The first step is to create your source. In this case, we will depend on an XMLPipe2 source. The syntax for creating this data source can be located here. Once you have generated the xml file, you can reference it in your sphinx.conf file.
type = xmlpipe2
xmlpipe_command = /bin/cat /path/to/websitename.xml
Next, you will need to configure indexing options for this data source as follows:
source = srcwebsitename
path = /path/to/indexes
morphology = stem_en
charset_type = utf-8
min_prefix_len = 3
enable_star = 1
Make sure that the path to your indexes is owned by the Sphinx user. You may also want to look up the options here or add your own by referencing the Sphinx documentation.
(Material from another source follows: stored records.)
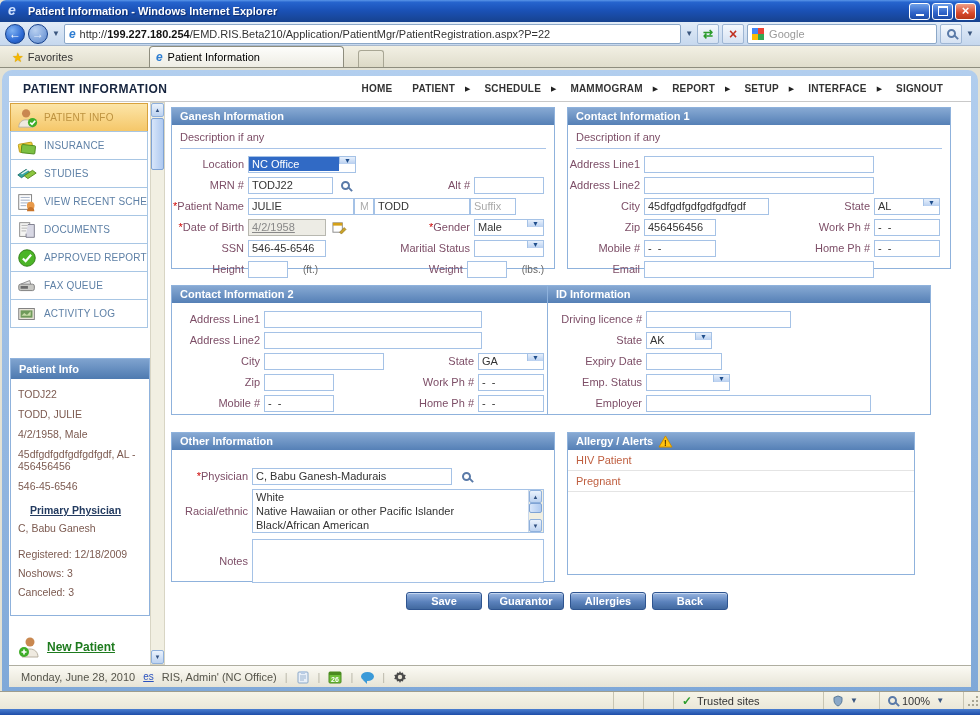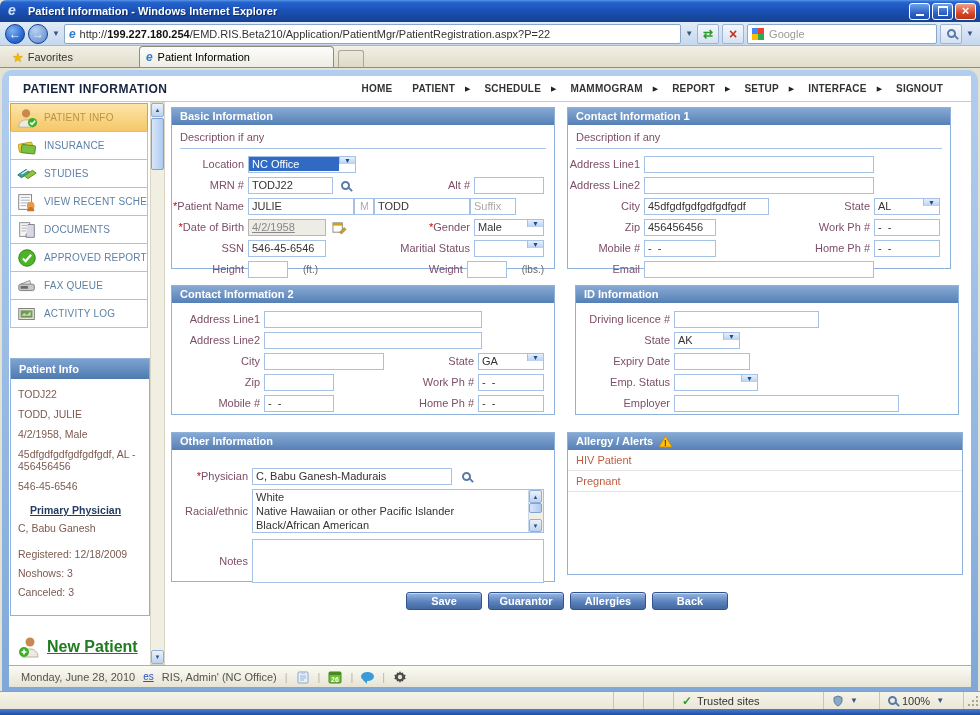--- a/index.html
+++ b/index.html
@@ -39,21 +39,21 @@
   .tb-stop::after { content:"×"; color:#C03020; font-size:14px; }
   .googlebox { width:190px; height:20px; background:#fff; border:1px solid #8CA8C8; border-radius:2px; display:flex; align-items:center; padding:0 4px; gap:5px; }
   .glogo { width:12px; height:12px; display:grid; grid-template-columns:6px 6px; grid-template-rows:6px 6px; }
   .glogo i:nth-child(1){background:#4285F4;} .glogo i:nth-child(2){background:#EA4335;}
   .glogo i:nth-child(3){background:#FBBC05;} .glogo i:nth-child(4){background:#34A853;}
   .gplaceholder { color:#999; }
   .magnifier { width:9px; height:9px; border:2px solid #5A7AA8; border-radius:50%; display:inline-block; position:relative; flex:none; }
   .magnifier::after { content:""; position:absolute; width:6px; height:2px; background:#5A7AA8; right:-5px; bottom:-2px; transform:rotate(45deg); }
 
   .tabsrow { position:absolute; top:46px; left:0; width:980px; height:22px;
-    background:linear-gradient(180deg,#F2F0E4,#E0DDCC); border-bottom:1px solid #8E8D7E; display:flex; align-items:flex-end; padding:0 6px; gap:4px; }
+    background:linear-gradient(180deg,#F2F0E4,#E0DDCC); border-bottom:1px solid #8E8D7E; display:flex; align-items:flex-end; padding:0 6px; gap:14px; }
   .favbtn { display:flex; align-items:center; gap:4px; height:20px; padding:0 6px; color:#333; }
   .star-icon::after { content:"★"; color:#F5B800; font-size:13px; text-shadow:0 0 1px #C08800; }
   .tab { width:195px; height:21px; background:linear-gradient(180deg,#FDFDFB,#EEEDE4); border:1px solid #8E8D7E; border-bottom:none; border-radius:4px 4px 0 0; display:flex; align-items:center; gap:5px; padding:0 6px; margin-left:56px; }
   .tabstub { width:26px; height:17px; background:linear-gradient(180deg,#ECEADC,#DCD9C6); border:1px solid #A8A694; border-bottom:none; border-radius:3px 3px 0 0; }
 
   
   .viewport { position:absolute; top:68px; left:0; width:980px; height:623px; background:#E4E2D4; }
   .app-frame { position:absolute; top:2px; left:2px; right:2px; bottom:0;
     background:linear-gradient(180deg,#B2CEEE,#7FA8D8); border-radius:10px 10px 0 0; padding:6px 7px 4px 7px; }
   .app-page { position:relative; width:100%; height:100%; background:#fff; }
@@ -84,32 +84,32 @@
   
   .pi-box { position:absolute; left:1px; top:256px; width:140px; border:1px solid #8FB2DC; background:#fff; }
   .pi-header { height:20px; background:linear-gradient(180deg,#7FA3CF,#4E7AB0); color:#fff; font-weight:bold; font-size:11px; line-height:20px; padding-left:8px; }
   .pi-body { padding:9px 7px 10px 7px; color:#7C5A50; font-size:10.5px; }
   .pi-line { margin-bottom:8px; line-height:12px; }
   .pi-phys-label { color:#233B60; font-weight:bold; text-decoration:underline; margin:12px 0 6px 0;padding-left:12px; }
   .pi-stats { margin-top:14px; }
   .pi-stats div { margin-bottom:7px; }
 
   .new-patient { position:absolute; left:8px; bottom:6px; display:flex; align-items:center; gap:6px; cursor:pointer; }
-  .np-label { color:#1E7B1E; font-weight:bold; font-size:16px; text-decoration:underline; }
+  .np-label { color:#1E7B1E; font-weight:bold; font-size:12px; text-decoration:underline; }
 
   
   .main { position:absolute; left:158px; right:4px; top:0; bottom:0; }
   .panel { position:absolute; border:1px solid #8FB2DC; background:#fff; }
   .panel-header { height:17px; background:linear-gradient(180deg,#87A9D3,#5580B6); color:#fff; font-weight:bold; font-size:11px; line-height:17px; padding-left:8px; display:flex; align-items:center; gap:5px; }
   .p-basic   { left:4px;   top:5px;   width:384px; height:162px; }
   .p-c1      { left:400px; top:5px;   width:384px; height:162px; }
   .p-c2      { left:4px;   top:183px; width:384px; height:130px; }
-  .p-id      { left:408px; top:183px; width:384px; height:130px; }
+  .p-id      { left:380px; top:183px; width:384px; height:130px; }
   .p-other   { left:4px;   top:330px; width:384px; height:150px; }
-  .p-allergy { left:400px; top:330px; width:396px; height:143px; }
+  .p-allergy { left:400px; top:330px; width:348px; height:143px; }
 
   .desc { color:#7D4E67; font-size:11px; padding:6px 8px 0 8px; }
   .divider { height:1px; background:#A9C4E8; margin:5px 8px 6px 8px; }
 
   .row { display:flex; align-items:center; margin:3px 10px 3px 0; height:18px; }
   .lbl { color:#7D4E67; font-size:11px; text-align:right; padding-right:4px; white-space:nowrap; flex:none; }
   .req { color:#C00; }
   .inp { height:17px; border:1px solid #A5C2E6; font-size:11px; padding:0 3px; color:#333; font-family:inherit; }
   .inp::placeholder { color:#AAA; }
   .inp:disabled { background:#EDECE5; color:#888; border-color:#B8B8B0;text-decoration:underline; }
@@ -338,21 +338,21 @@
               <path d="M5 22c0-5 3.5-8 8-8s8 3 8 8z" fill="#EFEAE0" stroke="#B8B0A0"></path>
               <circle cx="7" cy="17" r="5" fill="#3FAE29"></circle>
               <path d="M4.5 17h5M7 14.5v5" stroke="#fff" stroke-width="1.6"></path>
             </svg>
       <span class="np-label">New Patient</span>
     </div>
 
     <div class="main">
 
       <div class="panel p-basic">
-        <div class="panel-header">Basic Information</div>
+        <div class="panel-header">Ganesh Information</div>
         <div class="desc">Description if any</div>
         <div class="divider"></div>
         <div class="row">
           <span class="lbl">Location</span>
           <span class="select" style="width:108px">
                   <span class="sel-val hl">NC Office</span>
                   <span class="sel-btn"></span>
                 </span>
         </div>
         <div class="row">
Configuring the searchd daemon
Lastly, you will need to set up the configuration for the searchd daemon. Add the following to the end of your sphinx.conf file:
port = 9312
log = /var/log/sphinx/searchd.log
query_log = /var/log/sphinx/query.log
read_timeout = 5
max_children = 30
pid_file = /var/run/sphinx/searchd.pid
max_matches = 1000
seamless_rotate = 1
compat_sphinxql_magics = 0
preopen_indexes = 1
Again, reference the Sphinx documentation as needed based on your configuration needs.
Indexer and searchd commands
You must run these commands under the Sphinx user account.
indexer --rotate --all
You should see output similar to this. The rotate option will happen if the index already exists and simply needs to be updated.
total 79 docs, 34354 bytes
total 0.025 sec, 1340591 bytes/sec, 3082.80 docs/sec
total 6 reads, 0.000 sec, 31.5 kb/call avg, 0.0 msec/call avg
total 18 writes, 0.002 sec, 22.1 kb/call avg, 0.1 msec/call avg
rotating indices: succesfully sent SIGHUP to searchd (pid=8724).
Now you start the search daemon (searchd).
Exit simply logs you out of the Sphinx user account. Data sources will vary here, but you should be able to search your index by using a command similar to this:
search --index (INDEXNAME) -a (SEARCH TERM)
(Ignore the parentheses)
You can simply type “search” and hit enter to view all options for this command and search through your indexes.
Web scraping options
Currently, we use a cool program called Scrapy at Martino Flynn to generate a JSON data source based on a website crawl. We then write a program that parses the JSON into the Sphinx XML format and writes this file for Sphinx to use. In addition, this program will add records to the search results table, which is based on the document IDs returned by the search results. This way we ensure we are pulling the correct results when generating the search page. There are many other Web scraping tools out there such as BeautifulSoup. I am sure there are more and would love to hear what everyone is using out there.
Cron jobs are set up that run Web crawls at night and update the XML files and search results table in the database. An email is then sent to me if the crawl were to fail or be interrupted; otherwise a success email is sent. These cron jobs simply target the program mentioned under “Web scraping options” above.
I would love to hear your thoughts on this technology, especially other ways of configuring this excellent product. In my next post I plan to discuss relevance algorithms to improve the search results even further in Sphinx search. Search is an important tool and needs to perform well. Sphinx search is an excellent product that we plan to continue to use at Martino Flynn to help our clients.